A secret document compiled by one of the security organisations on the activities of Eni (SpA) has named a very senior and long-standing politician in government as being a front for the Italian oil firm that is hoping to invest in Uganda on the promise that he will receive millions of dollars in commission fees.

Sunday January 3 2010

Like the dark oil smoke, the exploration in the

Like the dark oil smoke, the exploration in the Albertine is surrounded by controversy . FILE PHOTO 

By Richard Wanambwa

Kampala

A secret document compiled by one of the security organisations on the activities of Eni (SpA) has named a very senior and long-standing politician in government as being a front for the Italian oil firm that is hoping to invest in Uganda on the promise that he will receive millions of dollars in commission fees.

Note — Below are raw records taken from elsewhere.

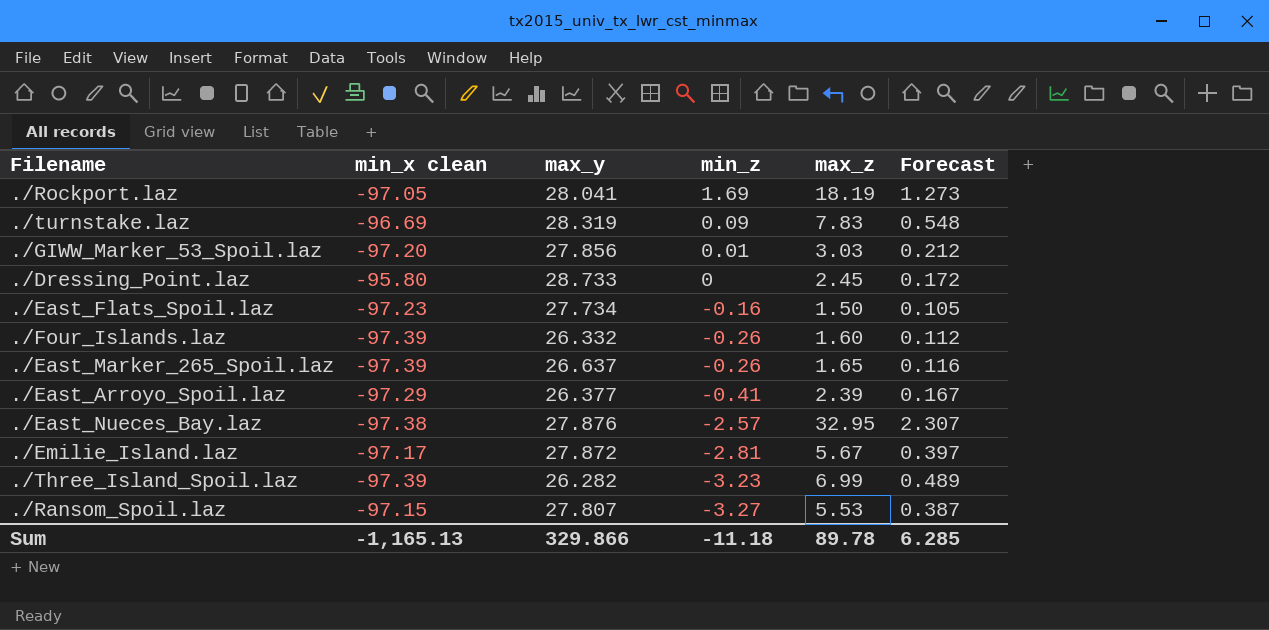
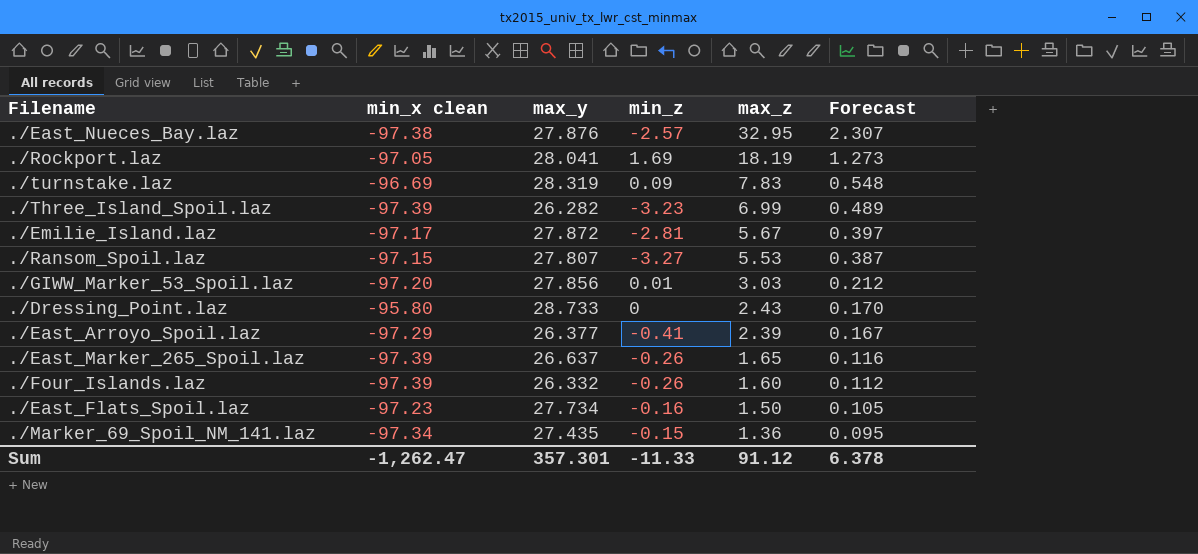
row order: min_z descending -> max_z descending
./Dressing_Point.laz | max_z: 2.45 -> 2.43
./Dressing_Point.laz | Forecast: 0.172 -> 0.170
row ./Marker_69_Spoil_NM_141.laz: none -> -97.34 | 27.435 | -0.15 | 1.36 | 0.095
Sum | min_x clean: -1,165.13 -> -1,262.47
Sum | max_y: 329.866 -> 357.301
Sum | min_z: -11.18 -> -11.33
Sum | max_z: 89.78 -> 91.12
Sum | Forecast: 6.285 -> 6.378

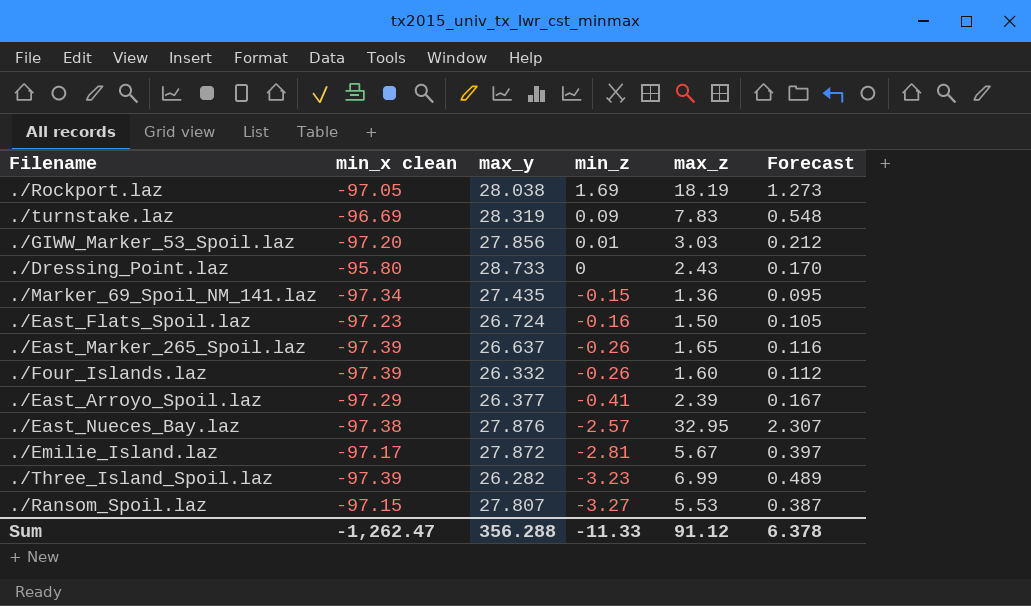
row order: max_z descending -> min_z descending
./Rockport.laz | max_y: 28.041 -> 28.038
./East_Flats_Spoil.laz | max_y: 27.734 -> 26.724
Sum | max_y: 357.301 -> 356.288

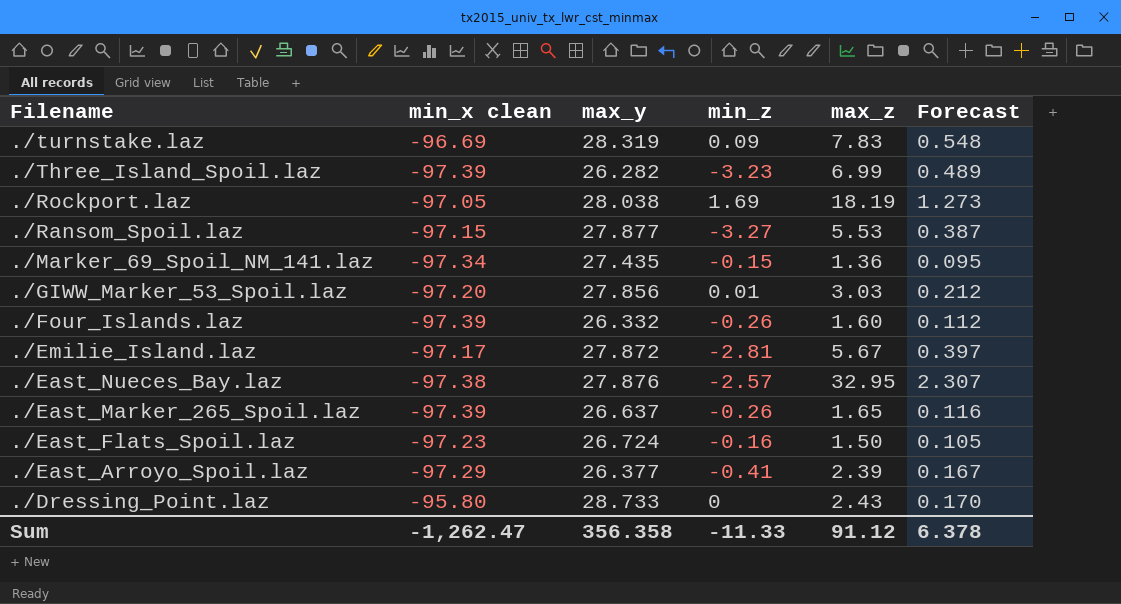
row order: min_z descending -> Filename descending
./Ransom_Spoil.laz | max_y: 27.807 -> 27.877
Sum | max_y: 356.288 -> 356.358

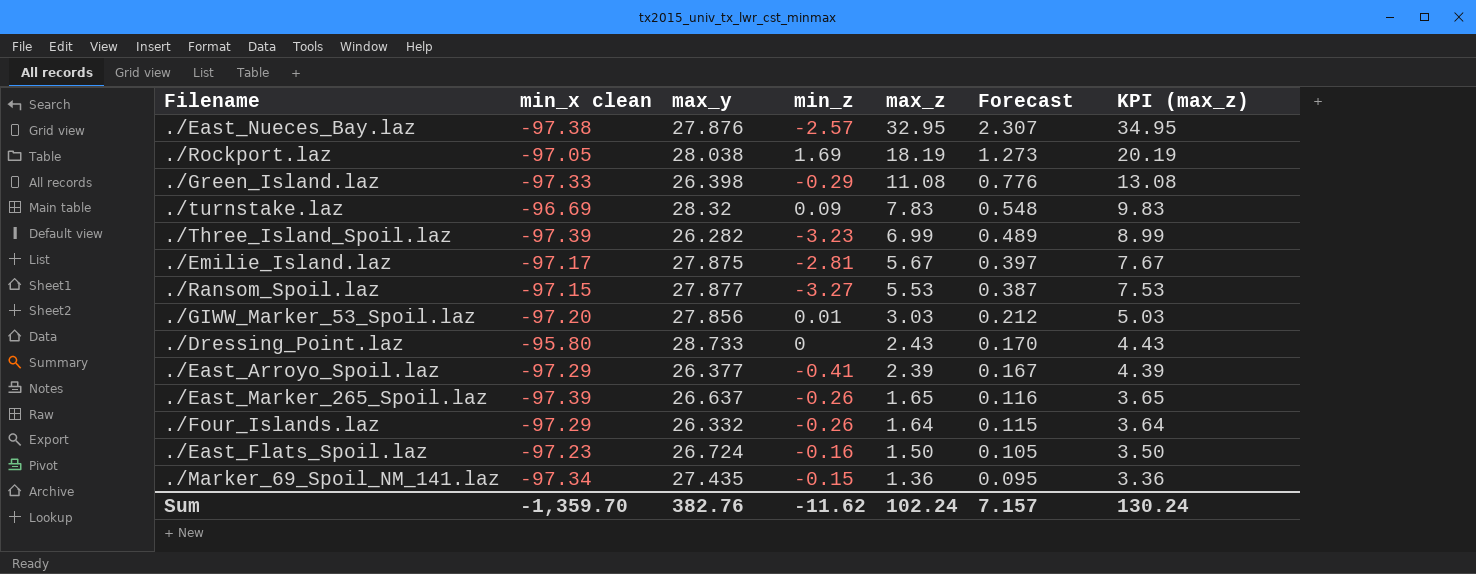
row order: Filename descending -> max_z descending
column KPI (max_z) | formula: none -> [max_z] + 2
row ./Green_Island.laz: none -> -97.33 | 26.398 | -0.29 | 11.08 | 0.776 | 13.08
./turnstake.laz | max_y: 28.319 -> 28.32
./Emilie_Island.laz | max_y: 27.872 -> 27.875
./Four_Islands.laz | min_x clean: -97.39 -> -97.29
./Four_Islands.laz | max_z: 1.60 -> 1.64
./Four_Islands.laz | Forecast: 0.112 -> 0.115
Sum | min_x clean: -1,262.47 -> -1,359.70
Sum | max_y: 356.358 -> 382.76
Sum | min_z: -11.33 -> -11.62
Sum | max_z: 91.12 -> 102.24
Sum | Forecast: 6.378 -> 7.157

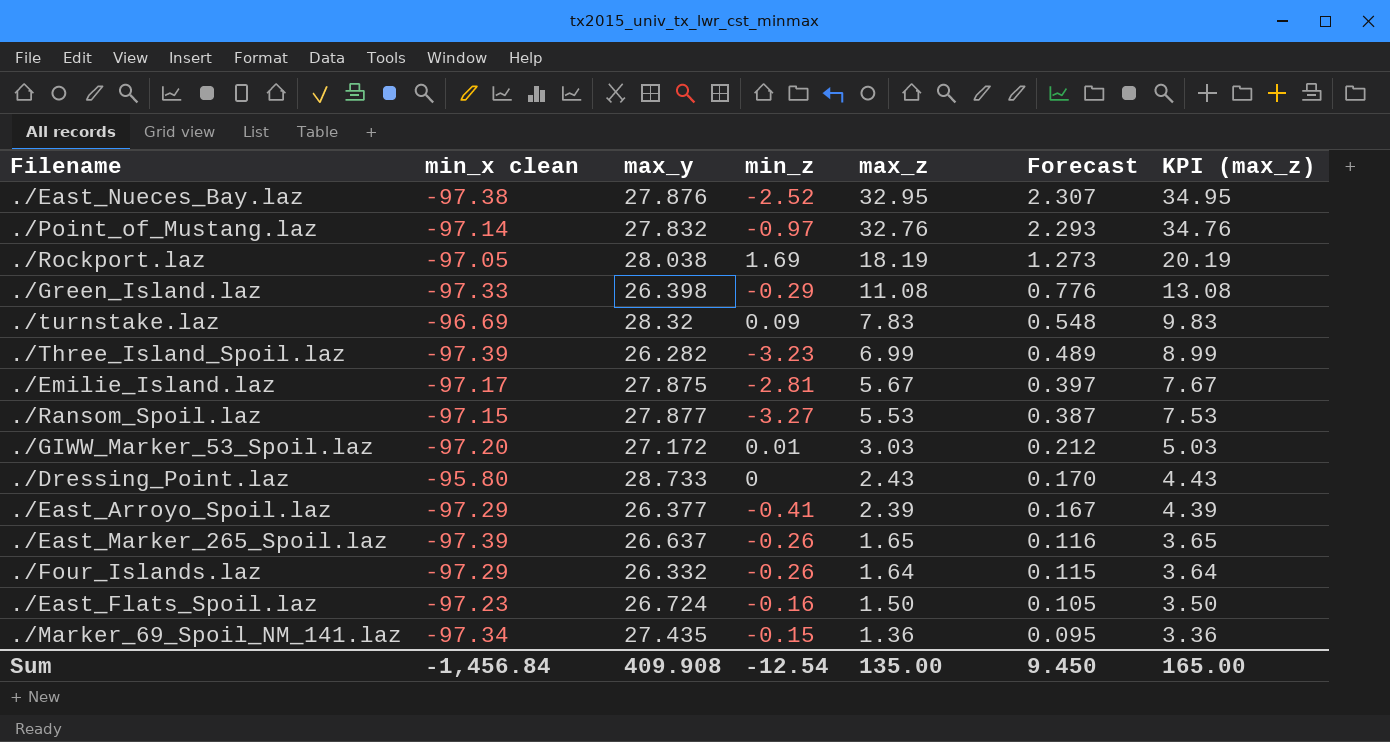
./East_Nueces_Bay.laz | min_z: -2.57 -> -2.52
row ./Point_of_Mustang.laz: none -> -97.14 | 27.832 | -0.97 | 32.76 | 2.293 | 34.76
./GIWW_Marker_53_Spoil.laz | max_y: 27.856 -> 27.172
Sum | min_x clean: -1,359.70 -> -1,456.84
Sum | max_y: 382.76 -> 409.908
Sum | min_z: -11.62 -> -12.54
Sum | max_z: 102.24 -> 135.00
Sum | Forecast: 7.157 -> 9.450
Sum | KPI (max_z): 130.24 -> 165.00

Eni associates reportedly arrived in the country in November and have been engaging in behind-the-scenes transactions out of Paraa Safari Lodge where they are said to have camped.
According to the December 17, 2009 document titled, ‘Forces behind the battles by Eni (SpA), Tullow oil-Heritage oil over Uganda’s oil’, the politician used a company called TKL, an off-shore outfit, owned by a Mr Christian Eidem to link them to Eni business associates in Tripoli.

Two middlemen
“The deal is brokered by two Ugandan officials on behalf of the senior local politician as foremen,” the document indicates.

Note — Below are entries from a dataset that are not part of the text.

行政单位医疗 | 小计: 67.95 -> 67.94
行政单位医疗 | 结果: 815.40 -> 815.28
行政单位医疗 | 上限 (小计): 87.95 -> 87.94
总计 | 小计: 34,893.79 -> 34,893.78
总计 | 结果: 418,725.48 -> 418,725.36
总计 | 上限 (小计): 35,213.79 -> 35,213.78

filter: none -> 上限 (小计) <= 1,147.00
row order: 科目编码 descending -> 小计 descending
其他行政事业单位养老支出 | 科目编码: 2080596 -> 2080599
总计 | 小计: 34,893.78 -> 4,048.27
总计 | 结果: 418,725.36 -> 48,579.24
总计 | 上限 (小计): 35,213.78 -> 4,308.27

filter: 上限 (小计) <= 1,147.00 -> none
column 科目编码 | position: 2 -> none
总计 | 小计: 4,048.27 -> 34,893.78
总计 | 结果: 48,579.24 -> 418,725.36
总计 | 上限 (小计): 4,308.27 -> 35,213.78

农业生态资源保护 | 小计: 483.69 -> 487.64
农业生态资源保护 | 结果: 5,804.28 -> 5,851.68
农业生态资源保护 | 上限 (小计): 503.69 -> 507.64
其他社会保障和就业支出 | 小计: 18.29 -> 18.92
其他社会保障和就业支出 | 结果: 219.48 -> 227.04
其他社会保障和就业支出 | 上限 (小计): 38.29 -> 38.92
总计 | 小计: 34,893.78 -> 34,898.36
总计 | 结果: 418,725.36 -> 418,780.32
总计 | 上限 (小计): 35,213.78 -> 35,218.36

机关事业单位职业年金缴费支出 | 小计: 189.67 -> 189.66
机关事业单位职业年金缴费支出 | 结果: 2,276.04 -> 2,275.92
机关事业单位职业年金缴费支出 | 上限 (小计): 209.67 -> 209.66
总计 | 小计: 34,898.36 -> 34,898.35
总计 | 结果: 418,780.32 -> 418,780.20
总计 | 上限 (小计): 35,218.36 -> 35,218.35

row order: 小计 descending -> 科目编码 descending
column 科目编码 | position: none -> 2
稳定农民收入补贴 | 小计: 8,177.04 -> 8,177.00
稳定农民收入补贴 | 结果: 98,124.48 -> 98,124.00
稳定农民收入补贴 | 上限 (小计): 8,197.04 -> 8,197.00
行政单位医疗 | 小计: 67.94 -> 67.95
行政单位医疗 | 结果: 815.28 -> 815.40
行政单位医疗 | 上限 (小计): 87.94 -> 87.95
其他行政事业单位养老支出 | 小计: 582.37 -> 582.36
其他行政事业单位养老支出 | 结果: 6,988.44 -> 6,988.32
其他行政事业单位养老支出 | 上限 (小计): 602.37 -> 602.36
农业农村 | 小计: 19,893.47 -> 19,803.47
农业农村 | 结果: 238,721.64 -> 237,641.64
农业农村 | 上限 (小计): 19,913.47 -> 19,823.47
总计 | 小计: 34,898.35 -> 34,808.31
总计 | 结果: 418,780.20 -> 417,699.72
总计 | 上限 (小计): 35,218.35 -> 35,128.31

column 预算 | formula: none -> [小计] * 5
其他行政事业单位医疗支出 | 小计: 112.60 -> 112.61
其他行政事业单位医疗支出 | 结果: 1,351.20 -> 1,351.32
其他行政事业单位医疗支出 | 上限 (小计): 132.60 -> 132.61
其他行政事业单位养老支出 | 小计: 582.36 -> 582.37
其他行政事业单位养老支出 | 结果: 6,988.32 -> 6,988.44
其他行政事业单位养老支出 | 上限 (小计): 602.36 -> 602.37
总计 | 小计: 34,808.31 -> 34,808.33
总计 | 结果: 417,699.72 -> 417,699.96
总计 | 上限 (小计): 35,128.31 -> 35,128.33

“Eni are actively coveting part of the Tullow Oil license, Eni have placed a deal on the table for a refinery and even produced a MoU to be signed at the highest level in the country without any studies and due diligence,” the document adds.

According to the document, the current squabbling involving Tullow Oil and Heritage-Eni started when a senior government official allegedly leaked to Eni details of a State House meeting between government and Tullow.

If true, the alleged leaking of material information to a third party may amount to a breach of confidential clauses in the Production Sharing Agreement which Tullow signed with the government of Uganda.

“Tullow officials said that the issue of Tullow’s oil license was secret and restricted within top government circles. Tullow officials said the only way Eni could know about the license issue is through someone high in government in a position of knowledge who passed the information to Eni,” reads the document which sources say has been brought to the attention of President Museveni.

Yesterday, a senior official working in the external affairs department of Tullow Oil, but who preferred not to be named, confirmed to Sunday Monitor that indeed there was a leak although he also stated that the security dossier does not accurately capture the present state of affairs.

Efforts to speak to Tullow chairman Elly Karuhanga were futile as he’s known mobile telephones were switched off.
“Eni have stated in the press that they have been into the Tullow oil data room. Tullow oil officials said that this is “absolutely false” because there is no existing confidentiality agreement between Eni and Tullow,” the document further reads.

In the oil industry, a confidentiality agreement is a prerequisite to enter another entity’s data room with which one company may want to form a partnership.

On December 6, 2008, Libya announced it had bought a 10 per cent stake in Eni. The investment made Libya Eni’s second biggest shareholders after the Italian government that owns 20.3 per cent.

Minister of Energy and Mineral Development Hilary Onek told Parliament last year that four exploration companies have so far been licensed to prospect in five out of the available 10 exploration areas in the Albertine Graben.

“There is a lot of interests in the areas which are not licensed but licensing of new areas has been suspended until a new regulatory framework for oil and gas subsector is put in place by mid 2010,” Mr Onek said in his statement.

Tullow’s plan
The security report says that Tullow is considering offloading its 50 per cent share to Exxon Mobil Corp, the biggest oil company in the world. Battle lines have, however, been drawn between the two oil firms after Heritage decided to sell its fields in Uganda to Eni for between $1.3 billion and $1.5 billion well knowing that under a standing pre-emption clause, they should have given Tullow the first opportunity to buy.